Obviously, death came immediately to mind. If you are a regular reader, you know it isn't something I avoid talking about, I'm just tired of writing about it. See, to write about death, there has to have been... What, class? Right. Some death in my life. I don't want any more of that. Not my family, not my friends, not my pets, nobody.

On the pet front though, we finally have some good news. Our newest cat, Wolfie (don't ask), has a heart murmur. Talk about deja vu all over again. We took him for an electrocardiogram to determine how serious the congestive heart failure our vet was sure he had was.

Well, what do you know. He got a clean bill of health! His heart murmur is caused by two slow closing valves, but that doesn't mean much of a problem in the world of kitty cardiology. That's the first time in two years a vet, through no fault of their own, has had any good news for us. Yippee! I'm actually thinking about asking our vet about the pains in my stomach. Haha.

Oh, back to the primary topic ... As you know I wouldn't want to have to write about having contracted ALS, Lou Gehrig Disease.

So, in thinking about what I hoped never to have to write about, I think one of the biggest worries is the answer to the trivia question: “I'm standing waist deep in the Amazon River. What could possibly happen to me worse than an attack by a school of piranha?” Your initial reaction is “Nothing could be worse,” right? But if that was the case, how would the answer be attached to any sort of trivia contest?
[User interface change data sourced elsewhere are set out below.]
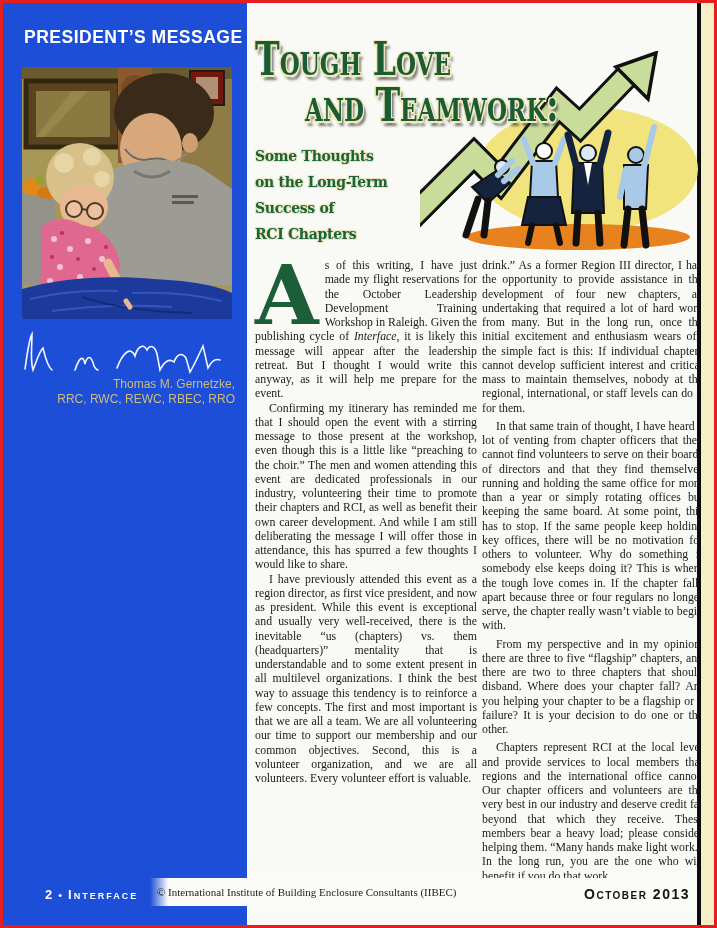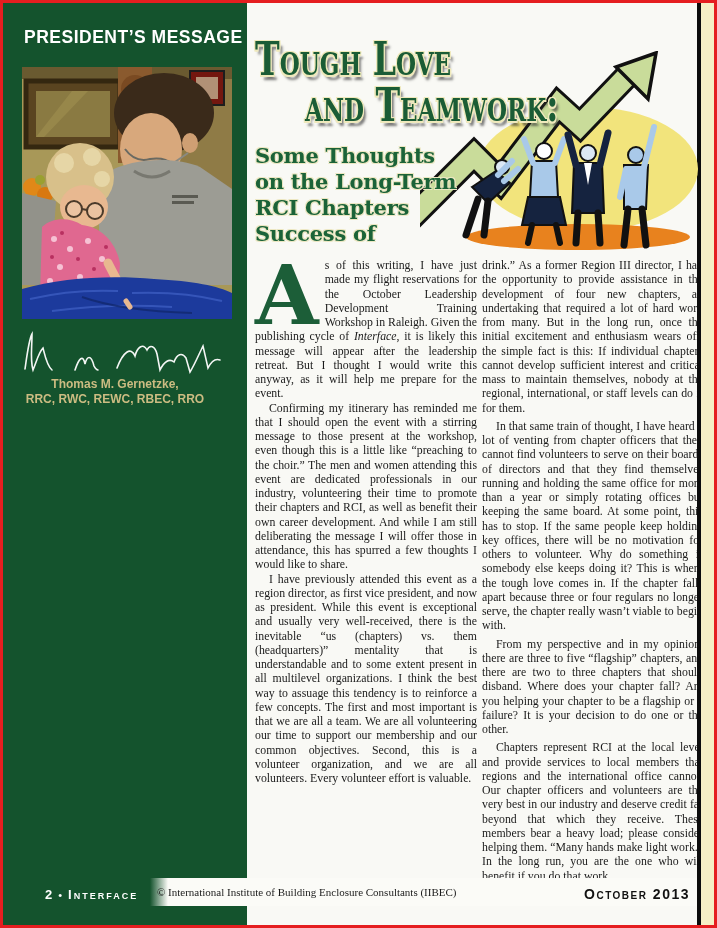"PRESIDENT’S MESSAGE" .sidebar { background: #14532d -> #1d4ed8 }
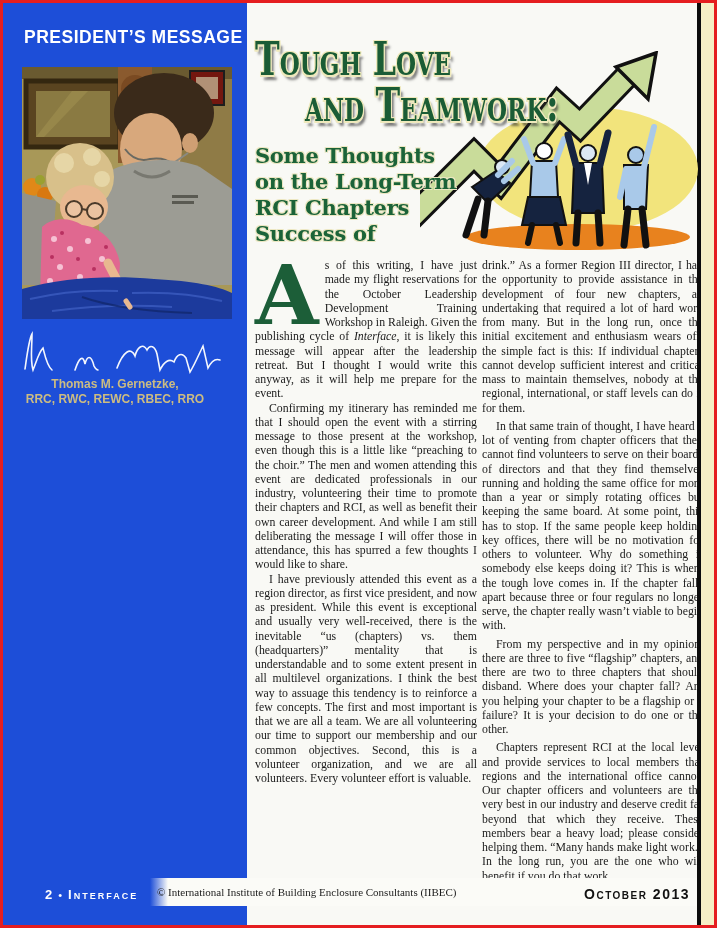"Some Thoughts" .subtitle-line { font-size: 21px -> 14px }
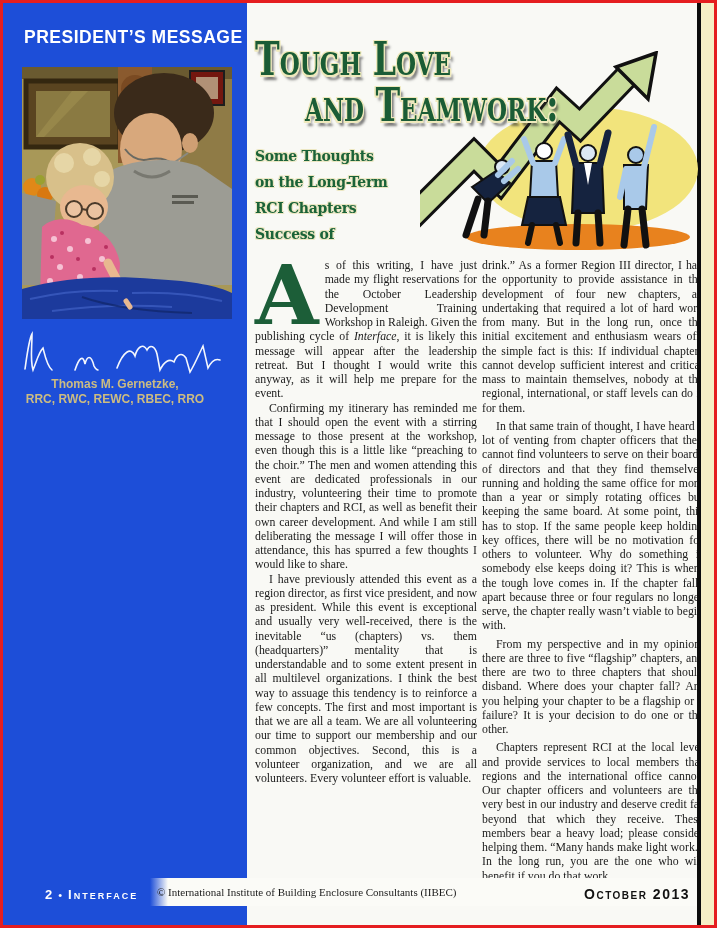"RCI Chapters" div.subtitle-line { order: before "Success of" -> after "Success of" }
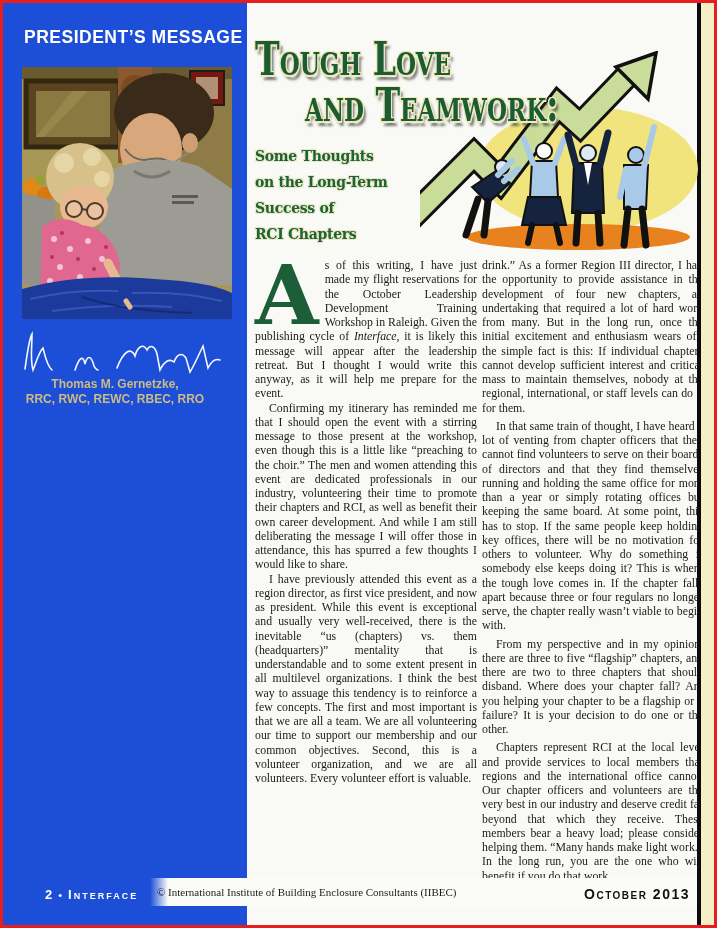"Thomas M. Gernetzke," .author { font-weight: bold -> normal; left: 0 -> 8px; text-align: center -> right }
Good thinking all my little Sherlocks and Shimlocks out there.

Now, before we go on - and I assure you we will go on, possibly at least glancing off the point, in a moment- you need to know that this is an unpleasant subject, especially to males, interesting though it may be. If you, male or female, are easily embarrassed by talk about pee pees, wee wees, and such, skip this bit. Also, if you are generally regarded by your friends as squeamish, skip this bit.

The Amazon's true horror, for me, comes in the form of the Candiru, which is a fish that can, and occasionally does, swim up a man's urethra. It's about the size and length of a smallish sardine (the Candiru, not the... you know), generally speaking, and it is usually found in the gills of bigger fish, sucking on blood. How do you like it so far?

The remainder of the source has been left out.